In Japan, until the 19th century, all buildings were wooden. Since ancient times people have known that materials such as stone and brick are not resistant to earthquakes, that’s why wood was used. In addition, nails or other metal elements were generally not used at all. On one hand, it enabled a quick reconstruction of a building that suffered any disaster, such as a fire. On the other hand, it had an anti-shock effect. Wood has its flexibility, which makes it move slightly during the earthquakes instead of being destroyed. In addition to wood as a building material, additional technologies were also used to prevent collapse. A perfect example of this are the pagodas in Buddhist temples, for example the five-store pagoda at the Tōji Temple in Kyoto, which is 55 meters high. Tall wooden buildings like this one can be found all over Japan, many of them have been digested by fire, but there is no evidence that any damage was caused by earthquakes. Tōji pagoda was last rebuilt in 1644 and has survived every earthquake since then. This is possible thanks to a single pillar that runs through the center of the pagoda and is built deep into the ground. The pillar is not attached to any of the other building elements that surround it. Each of the five floors of the pagoda is supported by independent pillars and other more complicated components. The key to resistance to earthquakes is this single, thick and strong beam, that is, the central pillar. An experiment was even carried out to prove this theory. Researchers built a 1:5 pagoda model to see how damaged it will be by the earthquake. During an earthquake, the central pillar moves strongly to the left and right, but the rest of the structure moves in the opposite direction. These movements cancel each other out, protecting the tower against collapsing.
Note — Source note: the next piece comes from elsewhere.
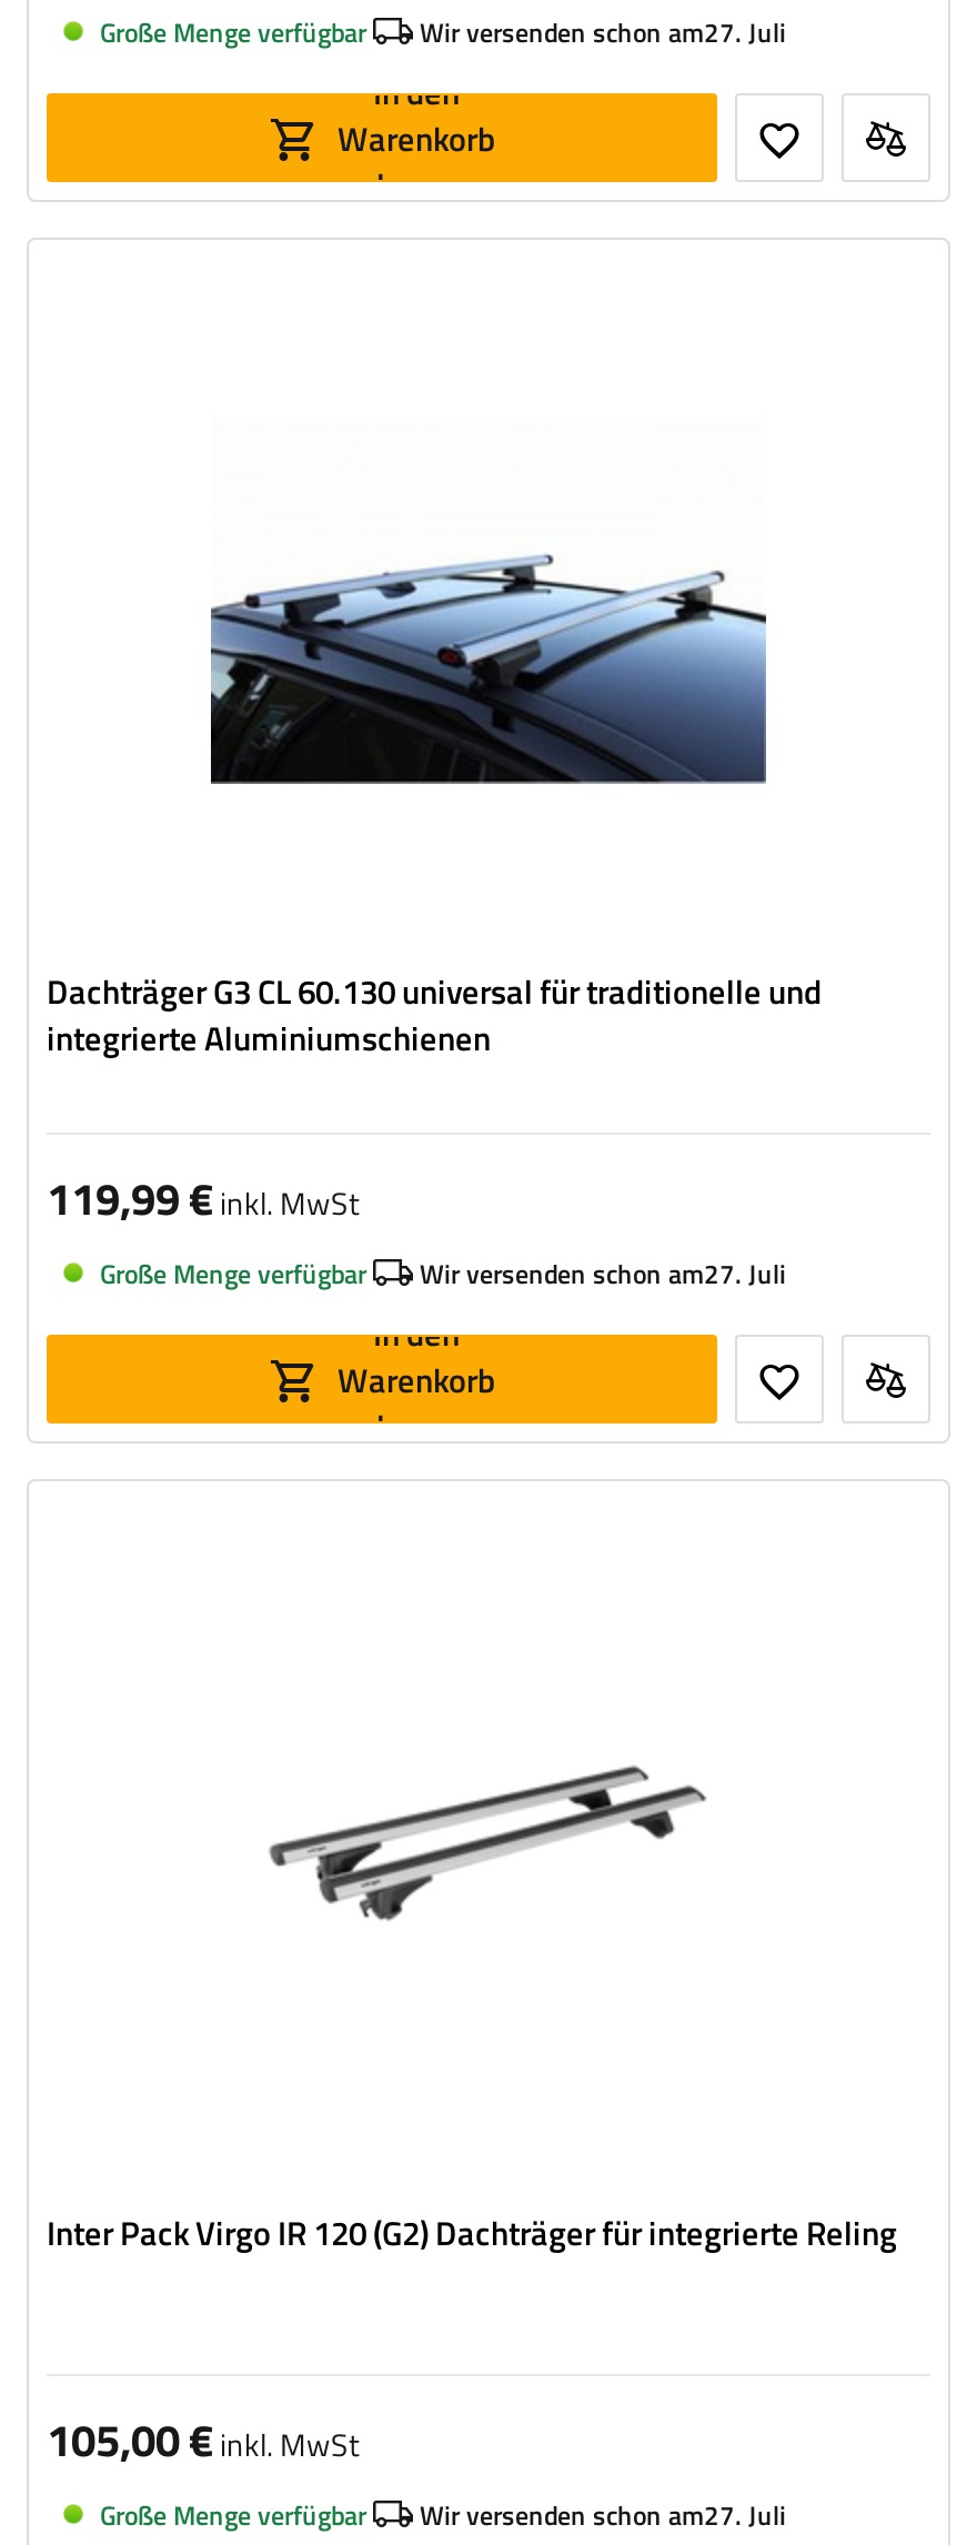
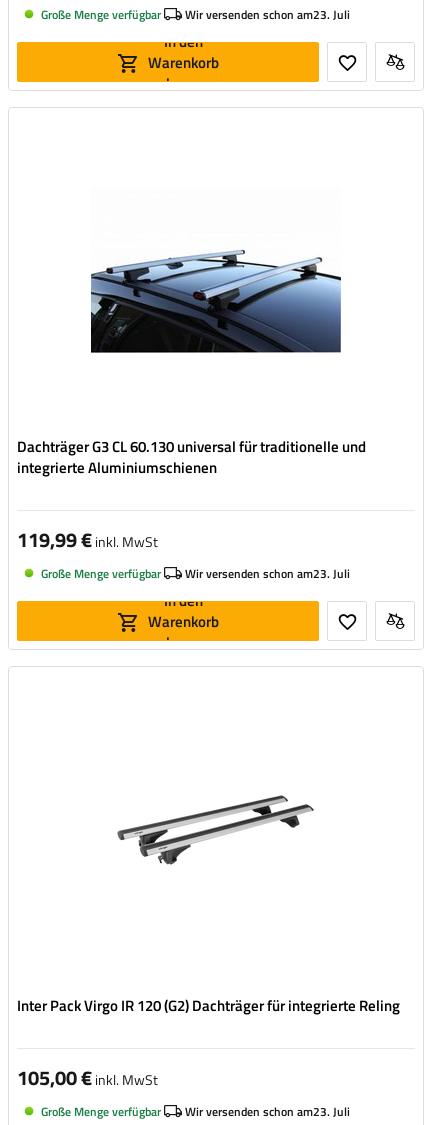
[420,10,786,52] Wir versenden schon am27. Juli -> [185,4,350,24] Wir versenden schon am23. Juli
[420,1251,786,1294] Wir versenden schon am27. Juli -> [185,564,350,582] Wir versenden schon am23. Juli
[420,2493,786,2535] Wir versenden schon am27. Juli -> [185,1102,350,1120] Wir versenden schon am23. Juli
This brilliant technology is used even today, in modern and much higher buildings. Tokyo Skytree is 634 meters high and is the tallest free-standing tower in the world. And although it is slightly swaying in the wind, it will not break and will not be destroyed, because the Tokyo Skytree used the same principle as in the pagoda. The central pillar also serves as an emergency staircase. It is not connected to other sections of the building, so when it comes to an earthquake, it moves in the opposite direction than the rest of the building, which eliminates vibrations.

Classic Japanese homes are also resistant to earthquakes. The base of foundations of the old houses is built on a bed of stones, above that are pillars and above that is another base so it has two layers. In the foundations there is also a thick beam, which serves as an additional support, and because it is made of such a thick material, it gives the entire construction incredible resistance to earthquakes. Each pillar stands on a stone, so they move along with the earth during an earthquake and dissipating most of the power of the quake. Pillars are shaped to match the stone on which they stand, and each combination of stone and pillar is unique. The pillars are not attached to the ground, so when it comes to an earthquake, they move, but this movement absorbs shocks. Inside the house there is a lintel, which is made of wood, which as we know has a certain flexibility and bends and moves during the earthquake. It is very subtle, but the movements absorb the power of the quake. Lintels are placed in the pillars of the house without nails or screws. If they were nailed down, the nails could fall out during a strong earthquake, disturbing the entire structure. Instead, there is more play in the joints, which gives greater structural stability. Each beam and pillar are carved by hand, which is why they fit together perfectly. The ceiling also has several large beams that reinforce each other.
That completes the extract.